Because of the earlier failure, regulators may want to consider some additional tests on some CFM engines, said James Wildey, a retired NTSB metallurgical expert.
“The time is probably due to increase the inspection interval with these multiple incidents or to develop a more accurate inspection technique,” Wildey said.
In a separate case that prompted NTSB recommendations on engine safety last January, an American Airlines 767 was accelerating for takeoff Oct. 28, 2016, when one of its jets exploded, creating a fuel leak and a fire that melted the left wing. There was a chaotic evacuation on the runway, but no one died.
A nickel-based alloy disk that shattered in the engine was forged in 1997 and 1998, following an elaborate, multi-step process to ensure it didn’t contain a flaw, according to NTSB. It also received an ultrasonic test designed to ensure there were no hidden weak spots.
Even though such tests have been effective at detecting forging flaws beneath the surface, it didn’t detect the manufacturing error the NTSB described as a “discrete dirty white spot.” After years of use, weaknesses around the spot allowed a growing crack to form that eventually led it to split apart.
Although failures on engines are rare, a 2008 report by the FAA found that “a number of rotor disk fracture and cracking events have originated from embedded anomalies” that were not detected during production inspections.
Rare failures
Engine failures are rare, and deaths caused by them are far rarer.

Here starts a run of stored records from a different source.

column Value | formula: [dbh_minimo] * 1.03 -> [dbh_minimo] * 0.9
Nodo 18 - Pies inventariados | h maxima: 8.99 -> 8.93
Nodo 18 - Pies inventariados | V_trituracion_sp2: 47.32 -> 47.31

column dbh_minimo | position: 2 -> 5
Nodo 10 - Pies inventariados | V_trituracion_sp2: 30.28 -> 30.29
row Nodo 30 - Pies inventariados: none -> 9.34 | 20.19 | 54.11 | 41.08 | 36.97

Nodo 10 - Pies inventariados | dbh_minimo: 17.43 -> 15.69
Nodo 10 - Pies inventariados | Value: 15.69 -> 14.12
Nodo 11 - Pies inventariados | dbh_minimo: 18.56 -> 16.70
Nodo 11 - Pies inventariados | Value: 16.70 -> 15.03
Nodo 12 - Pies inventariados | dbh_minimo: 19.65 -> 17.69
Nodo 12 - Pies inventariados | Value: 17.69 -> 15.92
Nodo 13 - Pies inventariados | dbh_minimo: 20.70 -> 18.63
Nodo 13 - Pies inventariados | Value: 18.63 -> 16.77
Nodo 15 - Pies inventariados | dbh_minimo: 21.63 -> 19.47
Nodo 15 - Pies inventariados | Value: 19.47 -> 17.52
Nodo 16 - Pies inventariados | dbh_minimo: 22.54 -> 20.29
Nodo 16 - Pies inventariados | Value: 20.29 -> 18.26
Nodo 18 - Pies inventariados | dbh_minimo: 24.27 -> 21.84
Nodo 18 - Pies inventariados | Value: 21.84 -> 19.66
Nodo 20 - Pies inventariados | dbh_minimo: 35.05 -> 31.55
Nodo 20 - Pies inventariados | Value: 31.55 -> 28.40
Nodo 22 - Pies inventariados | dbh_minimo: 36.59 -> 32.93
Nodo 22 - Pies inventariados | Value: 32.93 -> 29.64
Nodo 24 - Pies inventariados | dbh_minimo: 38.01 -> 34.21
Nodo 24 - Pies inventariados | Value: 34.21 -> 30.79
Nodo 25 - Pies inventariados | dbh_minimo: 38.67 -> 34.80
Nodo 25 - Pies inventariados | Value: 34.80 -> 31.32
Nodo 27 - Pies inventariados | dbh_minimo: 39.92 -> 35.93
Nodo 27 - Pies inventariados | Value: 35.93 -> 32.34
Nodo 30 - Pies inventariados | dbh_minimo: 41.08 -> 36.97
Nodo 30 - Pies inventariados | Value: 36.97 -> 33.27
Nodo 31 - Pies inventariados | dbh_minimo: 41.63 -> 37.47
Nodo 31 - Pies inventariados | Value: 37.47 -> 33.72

The last fatality on a U.S. passenger airline because of an engine failure was almost 22 years ago, according to NTSB records.
Passengers on the Southwest flight had a rough 22-minute ride from the time of the engine failure until the emergency landing, Sumwalt said. After the engine shut down and its smooth exterior tore loose, dramatically increasing wind drag, the plane banked hard to the left by 41 degrees. That’s about twice the maximum bank that a passenger is likely to experience on a typical flight, Sumwalt added.
The passenger who was killed, Jennifer Riordan, worked for Wells Fargo & Co. as a vice president of community relations in Albuquerque.
Preliminary reports indicate she was wearing her seatbelt when the engine failed, Sumwalt said Wednesday. The NTSB has a team of experts who will study whether the impact could have been survivable.
Philadelphia’s medical examiner concluded that she died of blunt-impact trauma to the head, neck and torso, the Associated Press reported.